Can we then be blamed from not taking up causes that don’t seem to directly concern us: the killing fields of Darbaguda where fifty tribals were blasted to smithereens while being herded to attend a Salwa Judum rally; rampant rural electricity-cuts making it increasingly impossible for farmers to irrigate fast-perishing crops; a spectacular 70% supply-determined inflation by the state’s cement cartel that has affectively crippled the housing and construction industry; the pathetic condition of tribals, who have- in the words of the hon’ble home minister- become ‘refugees’ in their own homelands, now kept in makeshift roadside ‘camps’; escalating land-costs fuelled by black-money pumped in by yet another cartel of government ministers, which has made the dream of living in a home of one’s own even more distant for the common man; the Kunkuri paddy-purchase scam where atleast two-hundred crores worth of non-produced paddy was purchased by the state government through ‘mandis’, then transported in non-existent trucks to be milled in non-existing rice mills to be stored in state-operated warehouses for redistribution to rural-workers engaged in non-existent food for work programs, to name only a few?

What will it take to wake us up from this unending ennui? Well, I can’t speak for others but ten months in jail- experiencing life stripped off all its colors, in the banality of black & white- makes it quite simply impossible for me go on living as before, turning a blind-eye and a deaf-ear to what is so obvious and altogether so real. Responding to a message I had posted on www.cg.net, one commentator responded thus: “an intimate experience of the police, courts and jails in india should be mandatory for any one aspiring to work for the poor in this country. and so amit’s stints in this regard are a good apprenticeship and he should in fact advise other young sons of high profile politicians … also to get the cbi to file charges against them and put them into jail.”

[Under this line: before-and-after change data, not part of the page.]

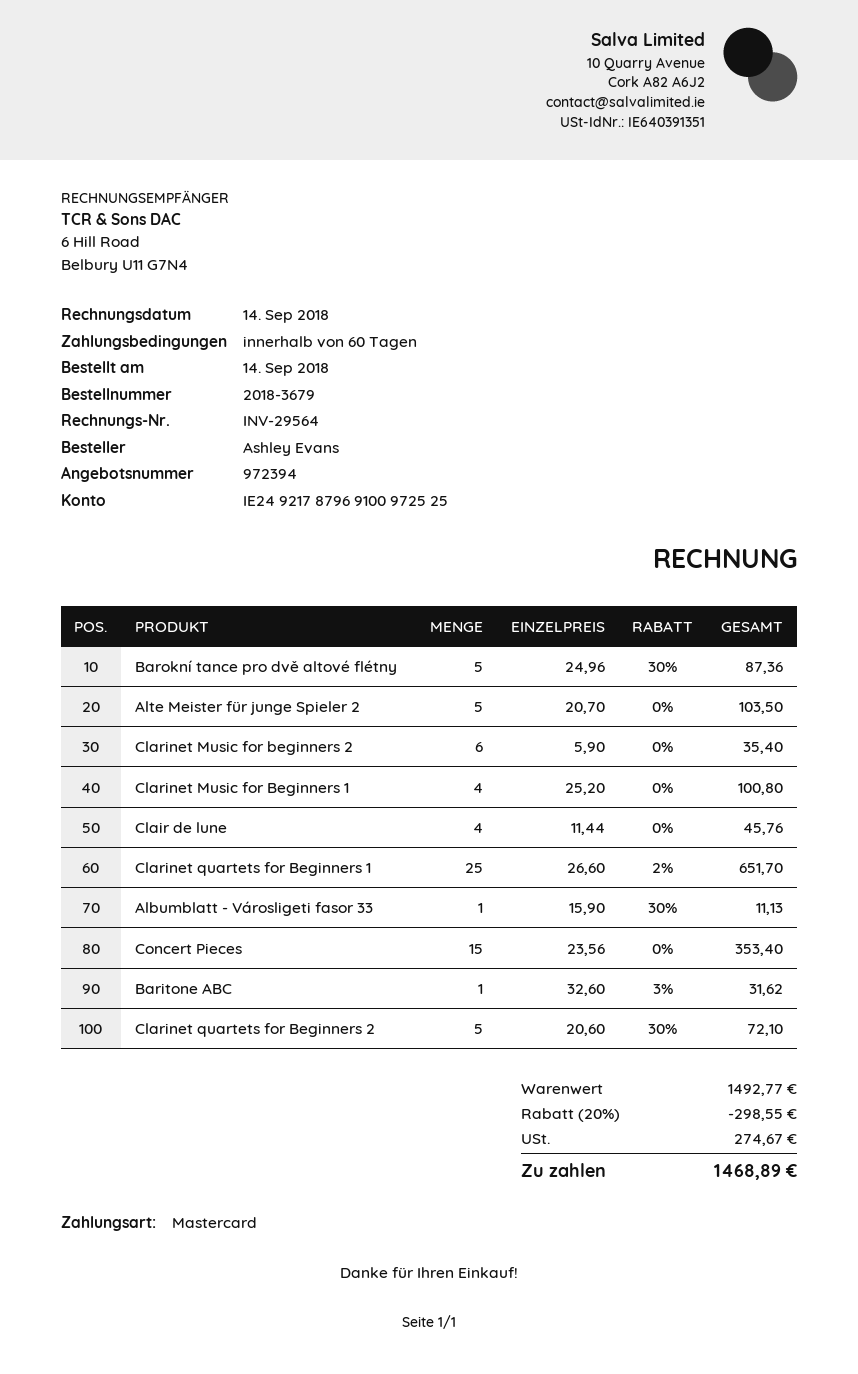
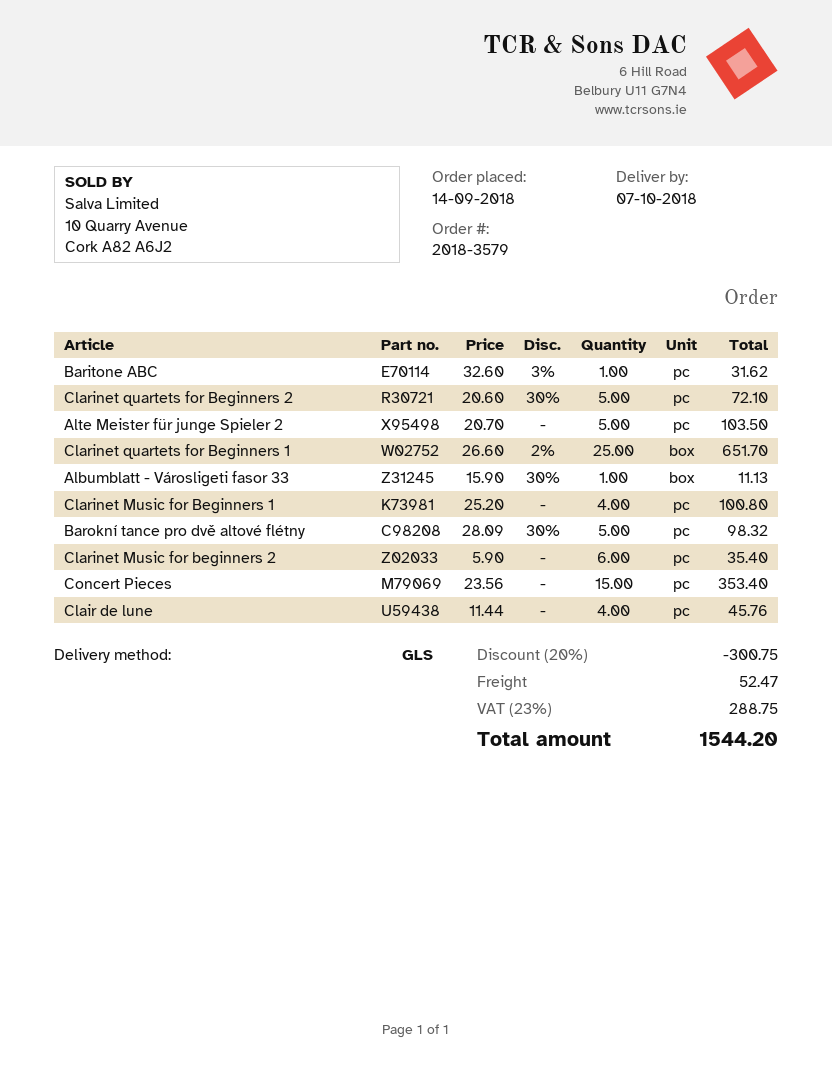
order number: 2018-3679 -> 2018-3579
Barokní tance pro dvě altové flétny: 5 x 24.96 - 30% = 87.36 -> 5 x 28.09 - 30% = 98.32
discount: 20% = 298.55 -> 20% = 300.75
shipping: none -> 52.47
tax: 274.67 -> 288.75
total: 1468.89 -> 1544.20

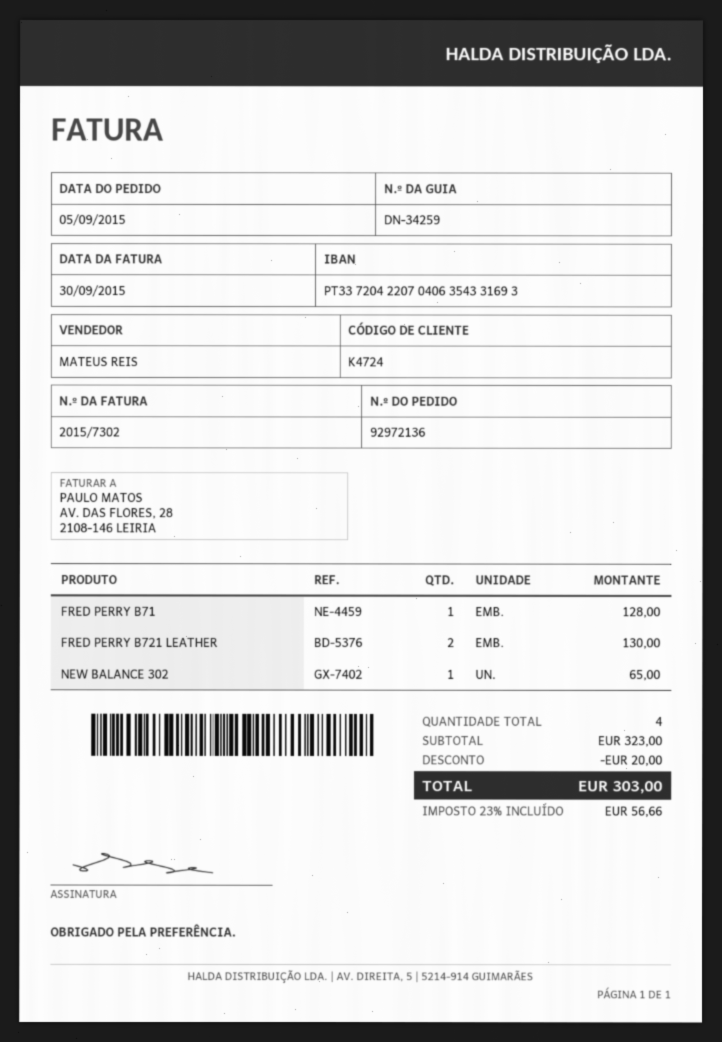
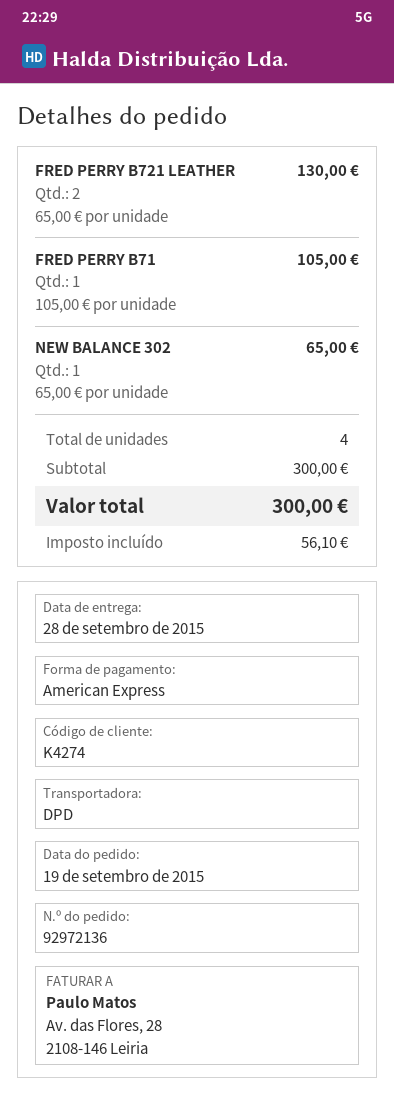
order date: 2015-09-05 -> 2015-09-19
customer number: K4724 -> K4274
FRED PERRY B71: 1 for 128.00 -> 1 for 105.00
subtotal: 323.00 -> 300.00
discount: 20.00 -> none
tax: 56.66 -> 56.10
total: 303.00 -> 300.00

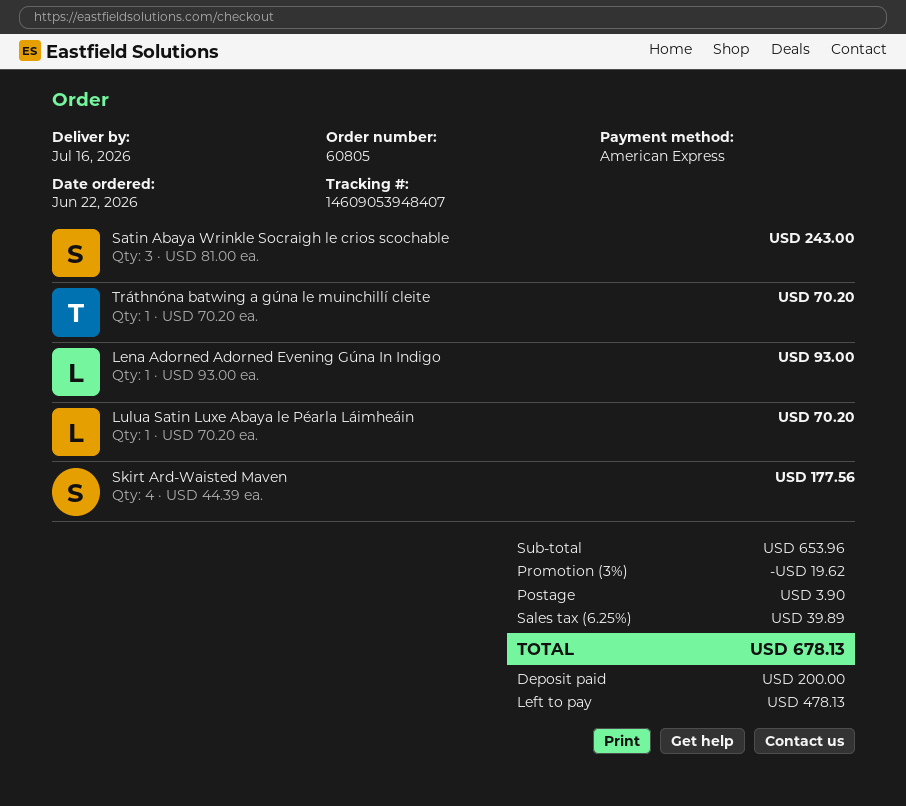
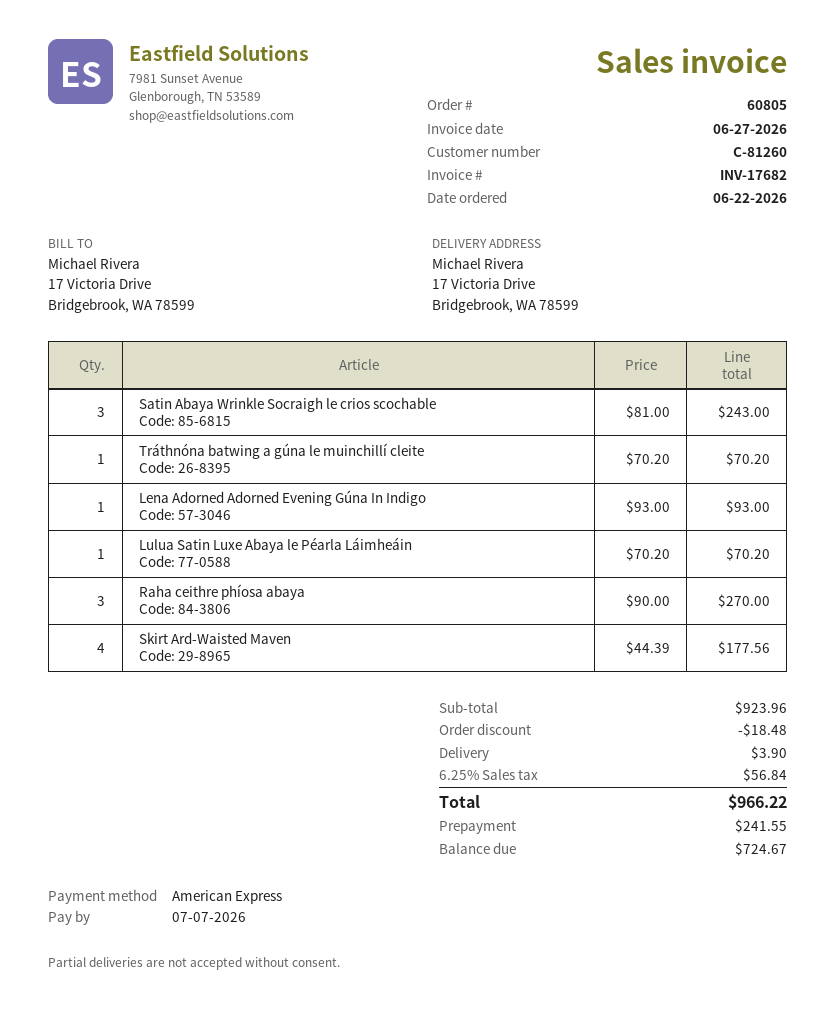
Raha ceithre phíosa abaya: none -> 3 x 90.00 = 270.00
subtotal: 653.96 -> 923.96
discount: 19.62 -> 18.48
tax: 6.25% = 39.89 -> 6.25% = 56.84
total: 678.13 -> 966.22
deposit: 200.00 -> 241.55
balance: 478.13 -> 724.67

Despite the inherent witticism of this comment, an irrefutable point has been made: in order to truly awaken, it is necessary to rise above and look beyond our own particular conditions, to slip into others’ skins, and to share in their sufferings even if we can’t do a thing about them. With every passing moment, the walls grow higher: the more I think of it, the less commonality I find between the two worlds separated by these walls, which exist not so much outside Raipur Jail as they do in our own minds. The consumerist-culture based as it is on an ever-widening sense of individualism- notice, for instance, the break-up of families as children immigrate to ‘greener pastures’ in search of a better lifestyle- creates a chimera of false-comforts, and justifies hedonism through an all-encompassing denial of others’ miseries. The tendency is all the more pronounced in Raipur: a city in constant rush. In all my five years of my comings and goings, I haven’t come across one person who boasts of belonging to Raipur: most of the more prominent residents are only too happy to trace their roots to remote villages in distant states. The term ‘Raipuriya’ or ‘Raipuriyan’- whatever it is one would use to denote a citizen-inhabitant of the state’s capital- is simply not fashionable. That has to change.

Any civic society is founded on a sense of pride that comes from belonging to a place: it becomes as much a cause for celebration as it offers a reason for cultivating a sense of responsibility. More than anything else, Raipuriyans need to take pride in this city: its awful sounding names (Tatibandh); its haphazard streets and utter lack of traffic-sense; its incredibly fertile sense of imagination reflected in a Mephistophelean culture of bizarre gossips and rumor-mongering; its penchant for hiding dirty-secrets in a way that quickly becomes talk of town; the dilemma of its exorbitantly rich, torn as they are between a compelling desire to indulge in the most vulgar displays of wealth vs. the equally compelling need to hide their growing prosperity from omniscient eyes of political-aspirants and income-tax inspectors behind multistoried walls; the almost biological urge to be seen at the right places with the right- the rich & powerful- people; the tendency for gross exaggerations which has become second-nature to most (something in its water, I guess!). All these are quirks: traits that stereotype a city, and give it character- much like a person’s personality.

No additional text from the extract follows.